### [Requirement]
Go through the records and show each line where the word "Gjilanit" occurs.

[Stored data]
***

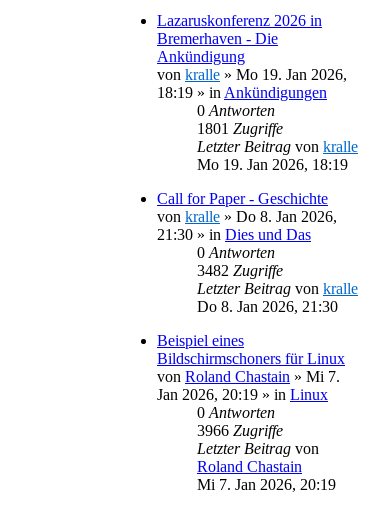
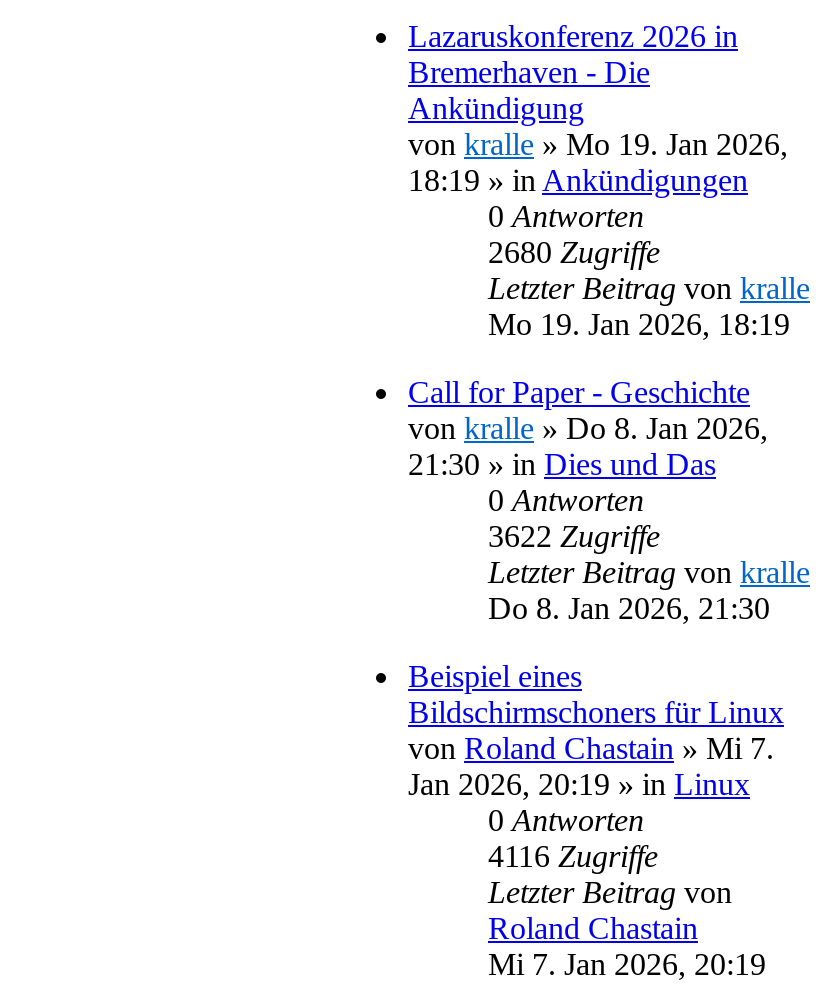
- 1801 Zugriffe
+ 2680 Zugriffe

- 3482 Zugriffe
+ 3622 Zugriffe

- 3966 Zugriffe
+ 4116 Zugriffe
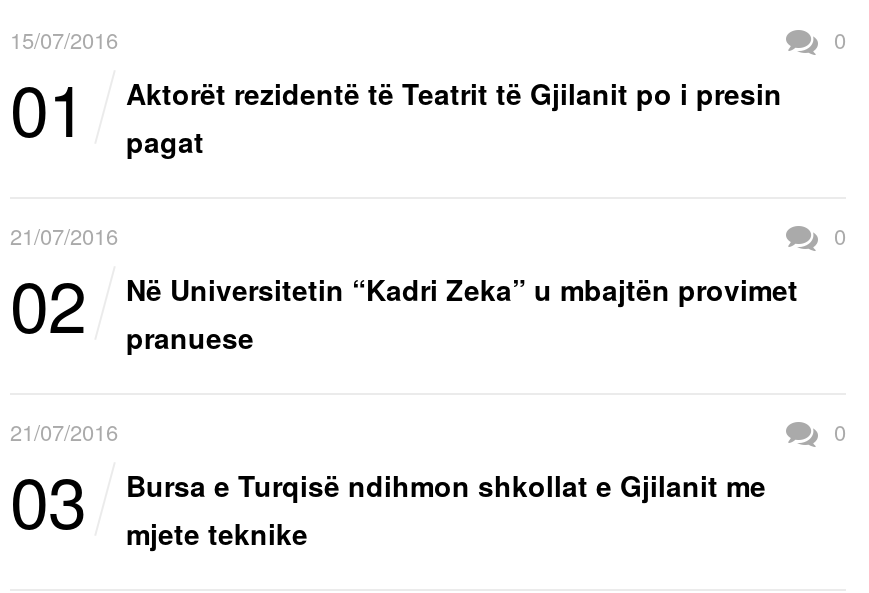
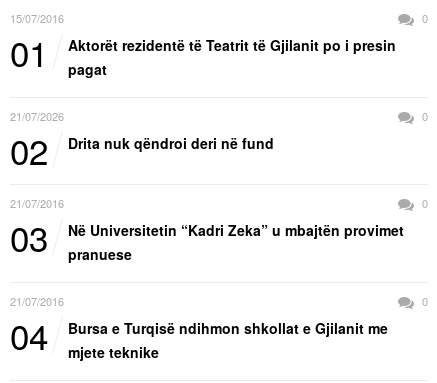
- 21/07/2016
+ 21/07/2026

+ Drita nuk qëndroi deri në fund
+ 21/07/2016
+ 0
+ 03

- 03 Bursa e Turqisë ndihmon shkollat e Gjilanit me mjete teknike
+ 04 Bursa e Turqisë ndihmon shkollat e Gjilanit me mjete teknike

***

### [Final answer]
- 03 Bursa e Turqisë ndihmon shkollat e Gjilanit me mjete teknike
+ 04 Bursa e Turqisë ndihmon shkollat e Gjilanit me mjete teknike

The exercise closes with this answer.